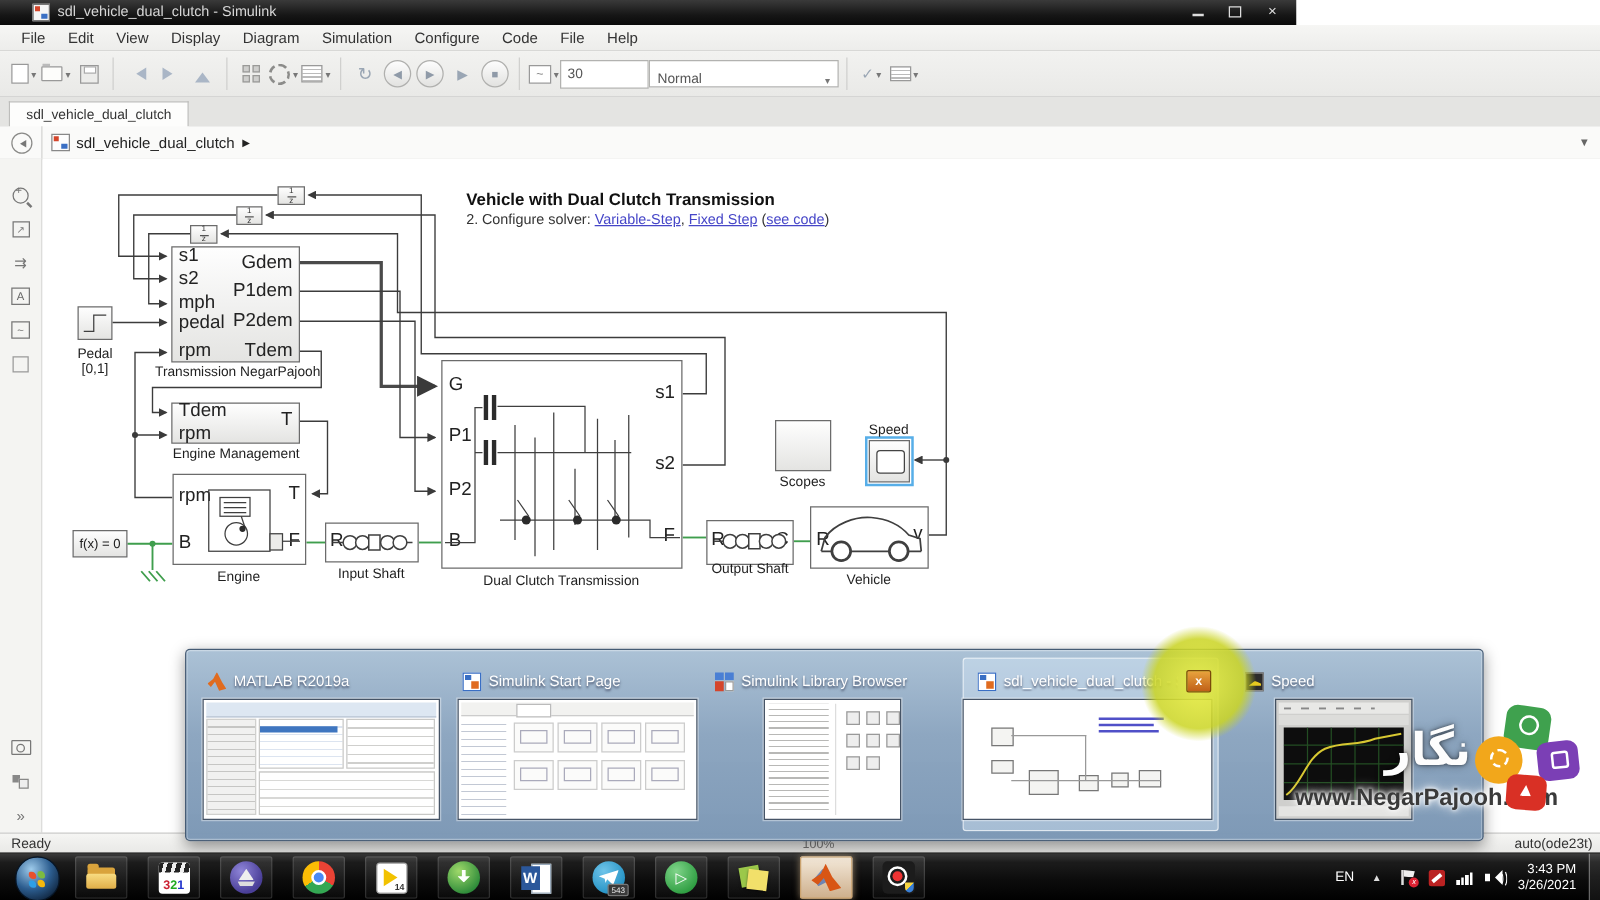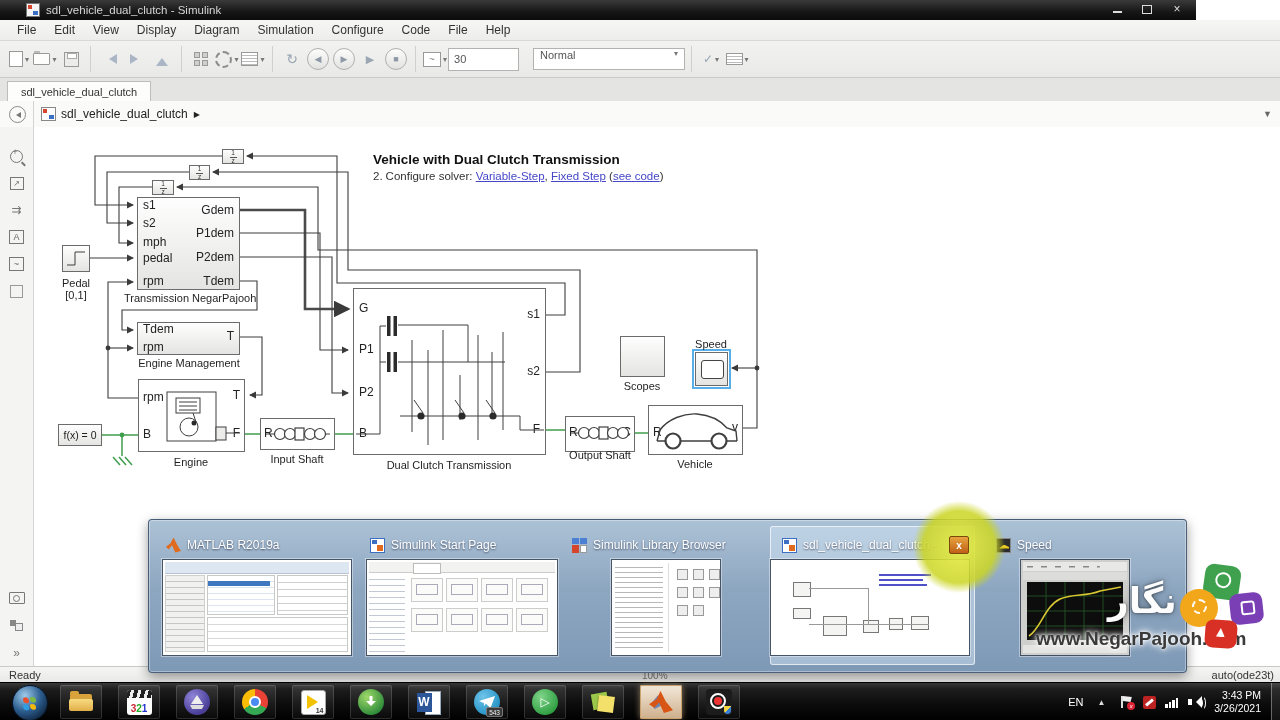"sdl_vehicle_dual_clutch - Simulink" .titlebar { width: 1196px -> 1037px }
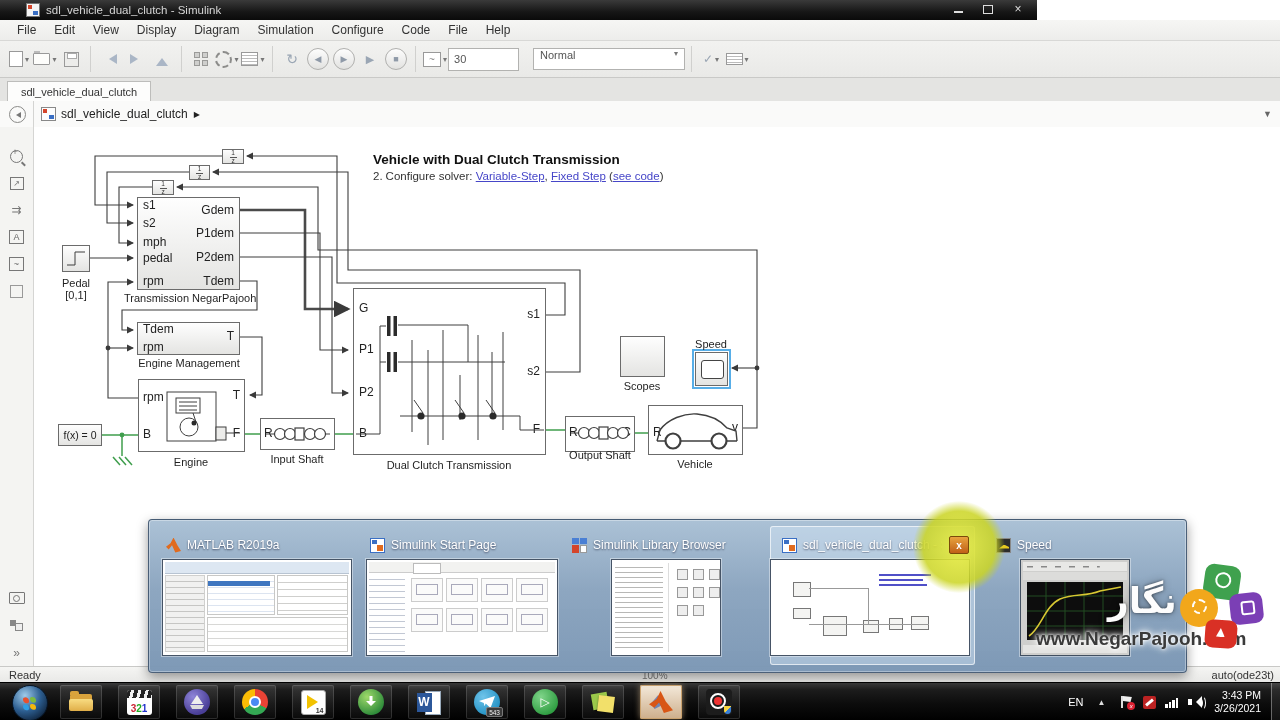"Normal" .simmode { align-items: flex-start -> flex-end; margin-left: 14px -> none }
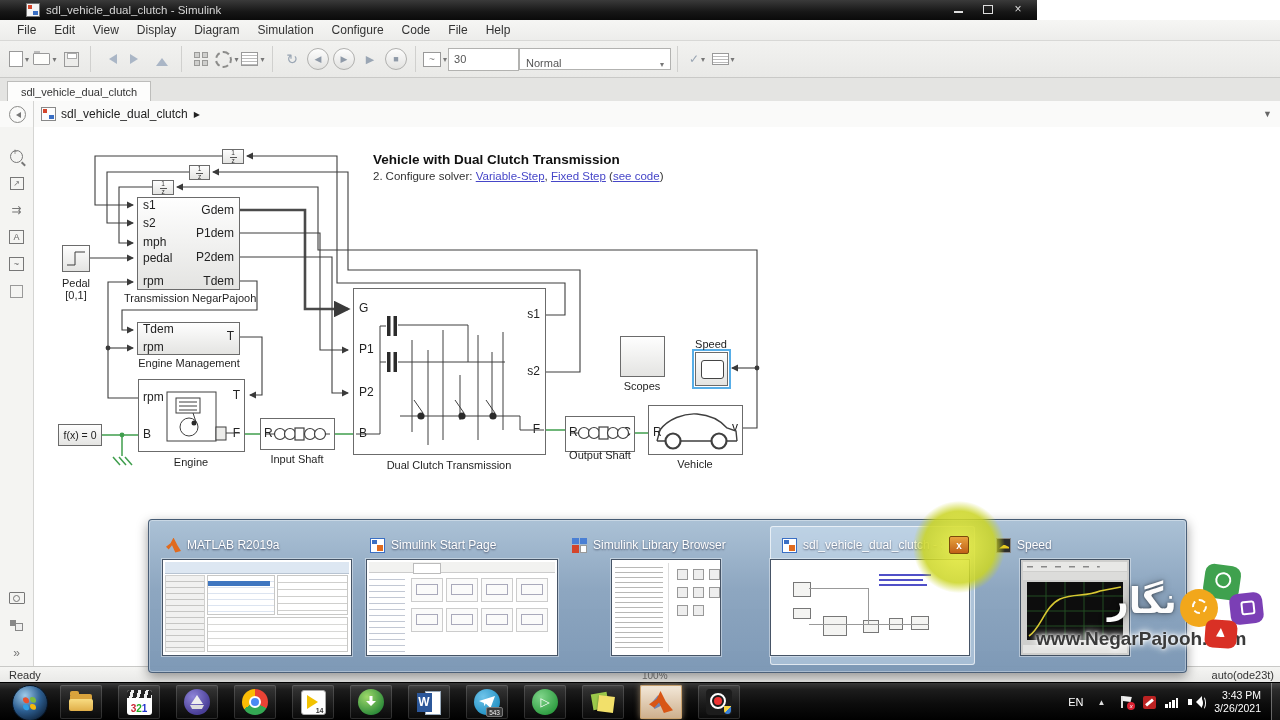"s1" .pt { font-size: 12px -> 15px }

__________

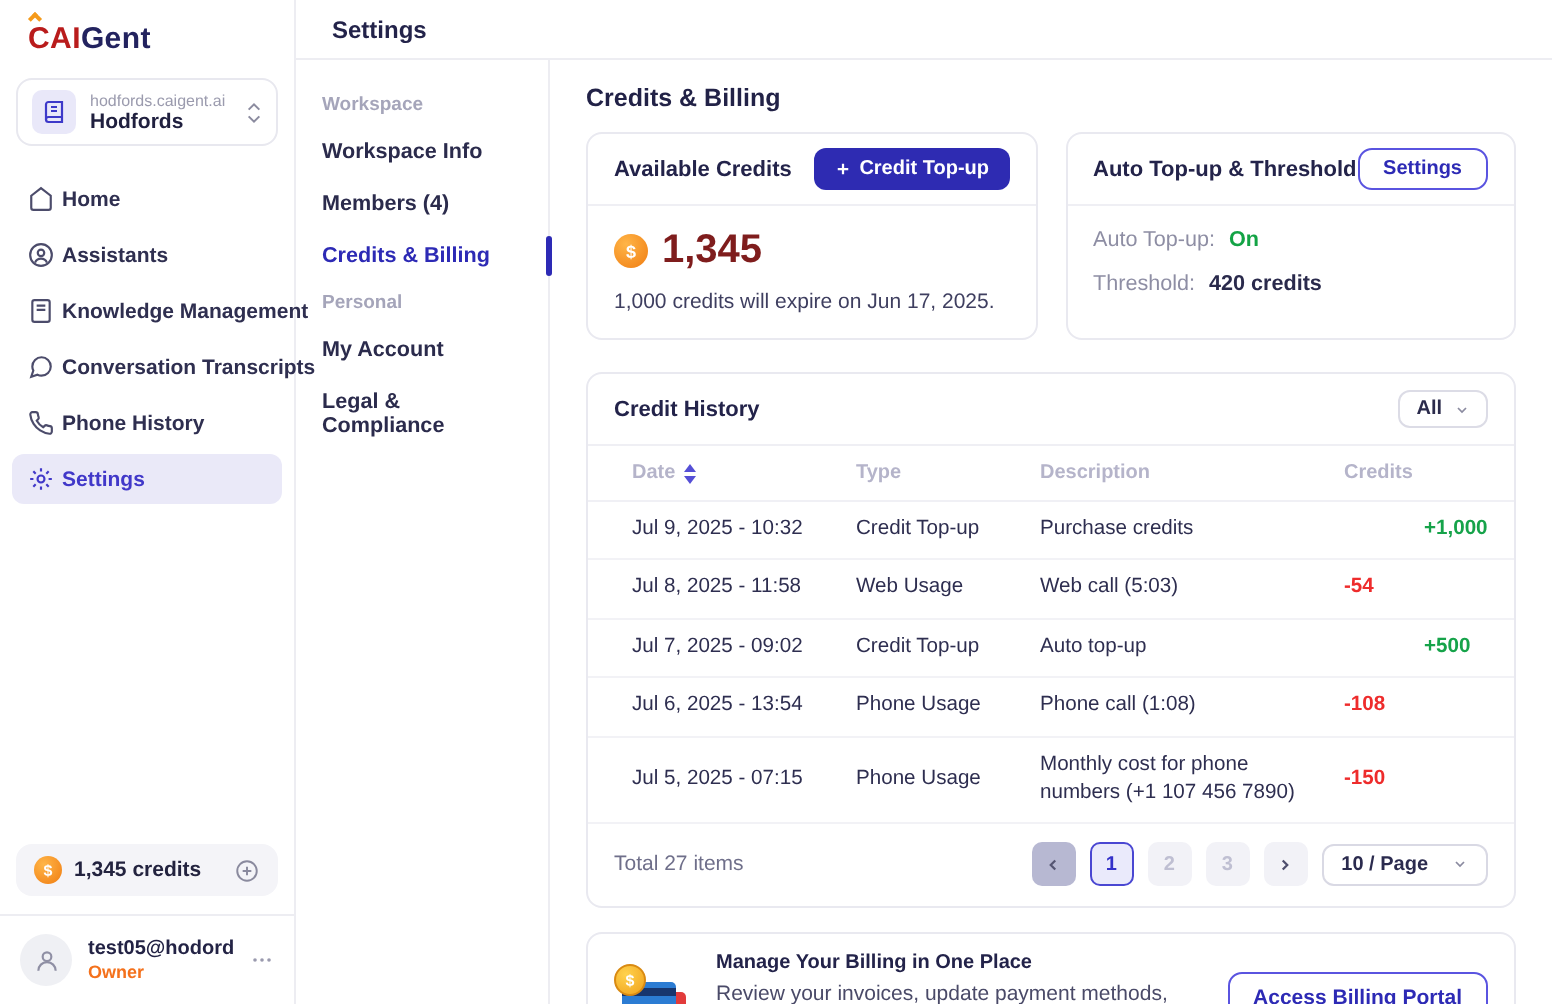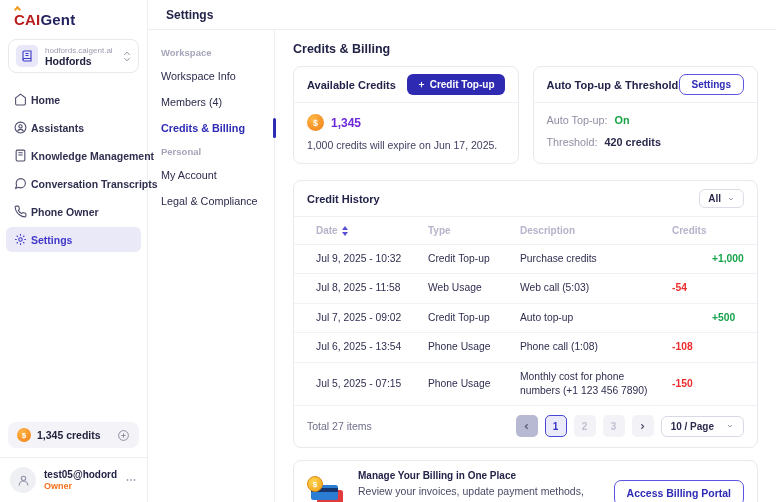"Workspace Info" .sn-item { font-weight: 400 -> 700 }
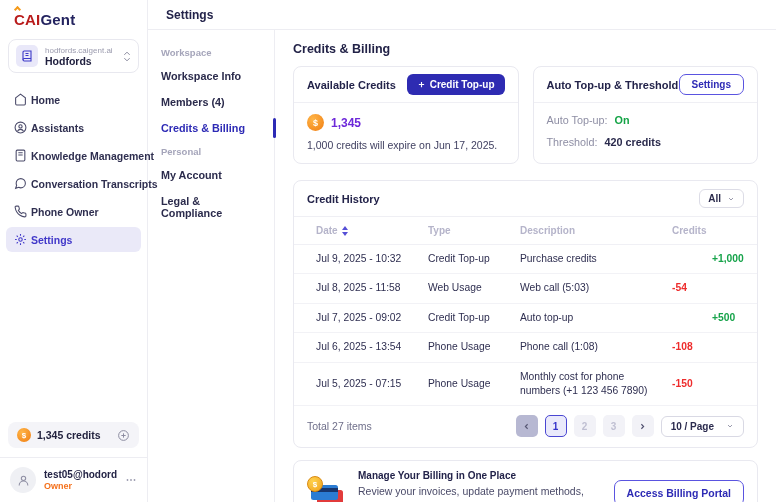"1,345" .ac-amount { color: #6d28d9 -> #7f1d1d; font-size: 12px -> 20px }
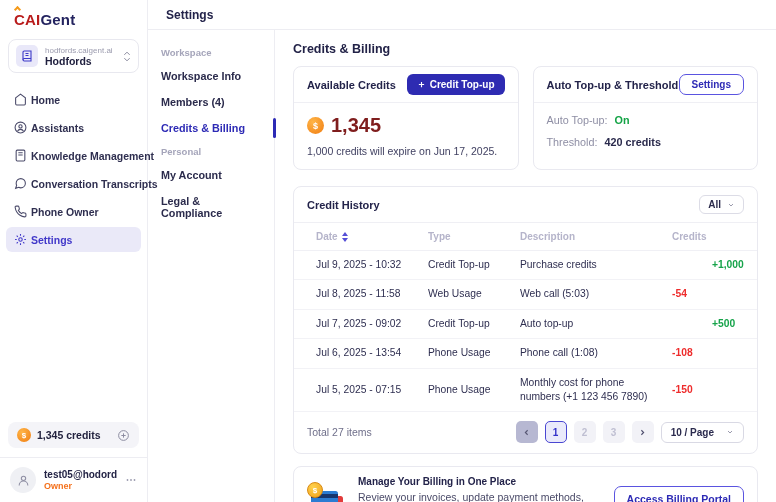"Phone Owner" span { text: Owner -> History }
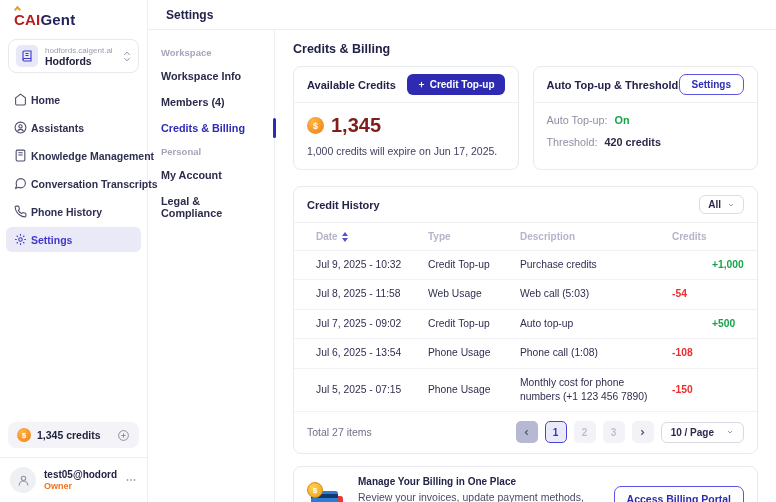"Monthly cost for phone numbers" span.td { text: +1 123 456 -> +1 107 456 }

__________

▶ [WORK TASK]
Your reply should hold nothing but the lines above, from the one containing "color: #6d28d9 ->" to the one containing "cost for phone", reproduced exactly minus the pictures.

▶ [EXPECTED OUTPUT]
"1,345" .ac-amount { color: #6d28d9 -> #7f1d1d; font-size: 12px -> 20px }
"Phone Owner" span { text: Owner -> History }
"Monthly cost for phone numbers" span.td { text: +1 123 456 -> +1 107 456 }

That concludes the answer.